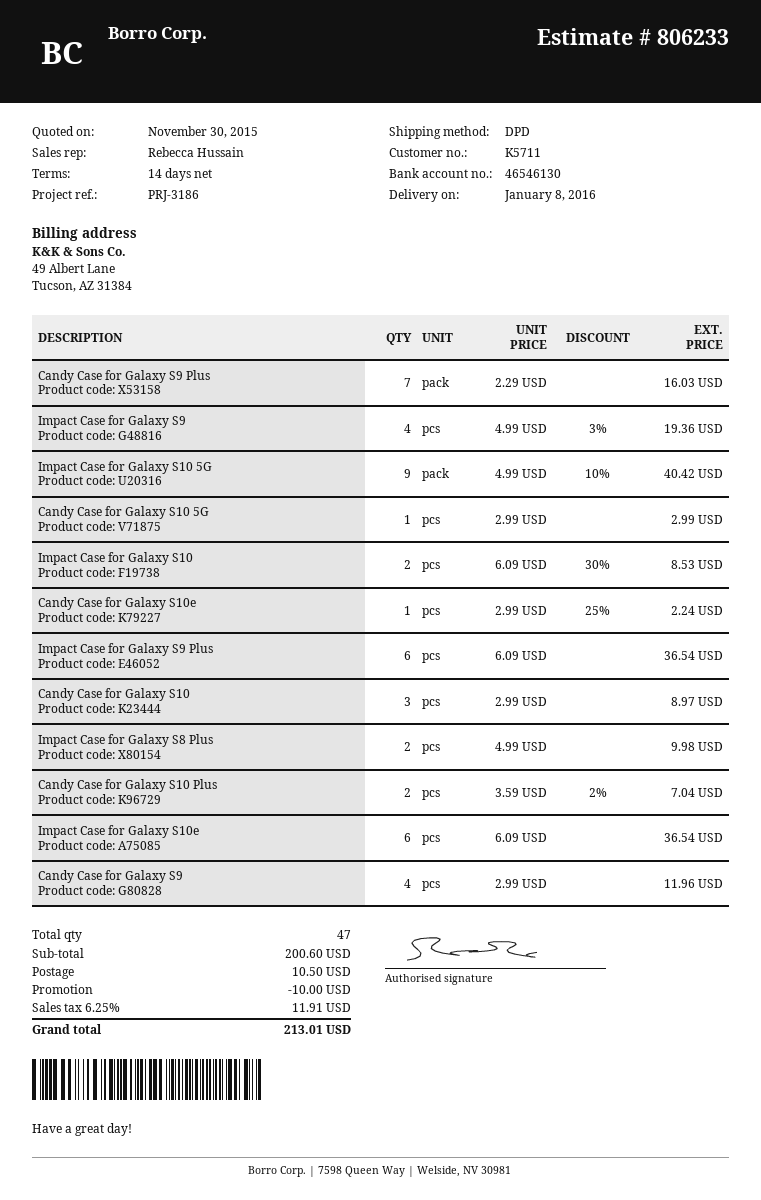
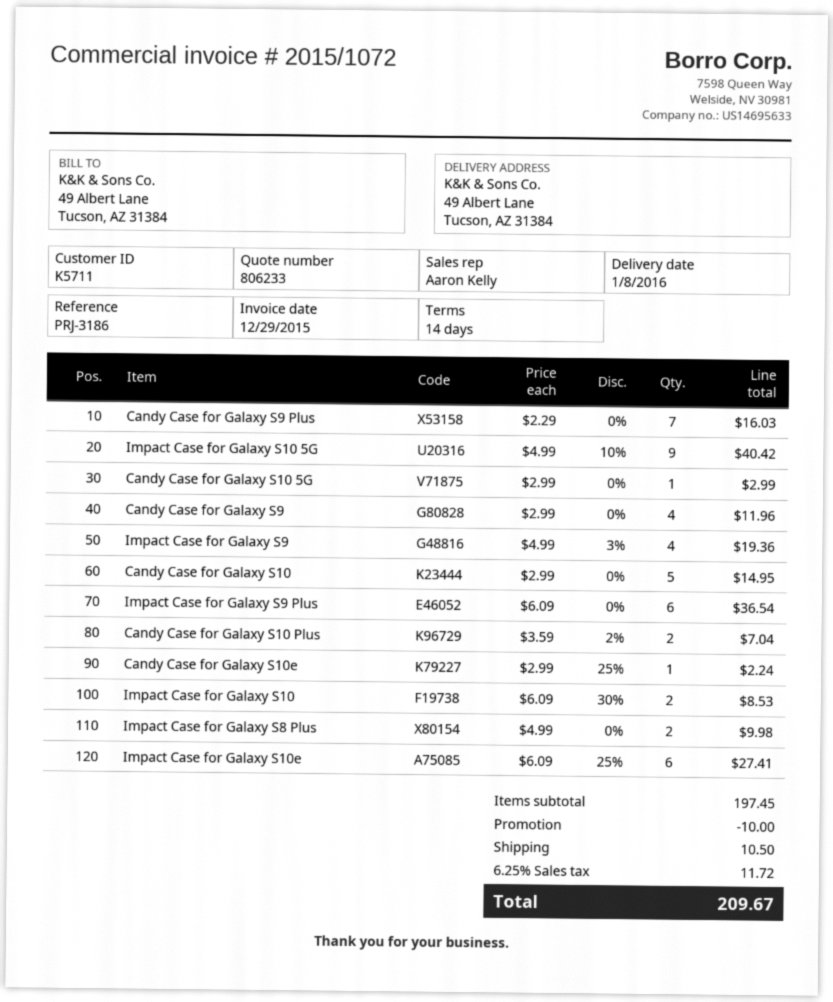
sales rep: Rebecca Hussain -> Aaron Kelly
Candy Case for Galaxy S10: 3 x 2.99 = 8.97 -> 5 x 2.99 = 14.95
Impact Case for Galaxy S10e: 6 x 6.09 = 36.54 -> 6 x 6.09 - 25% = 27.41
subtotal: 200.60 -> 197.45
tax: 6.25% = 11.91 -> 6.25% = 11.72
total: 213.01 -> 209.67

▶ _TASK REQUIREMENTS_
Copy out the lines from the line containing "subtotal: 200.60 -> 197.45" to the end of the listing above, without alteration.

▶ _TASK ANSWER_
subtotal: 200.60 -> 197.45
tax: 6.25% = 11.91 -> 6.25% = 11.72
total: 213.01 -> 209.67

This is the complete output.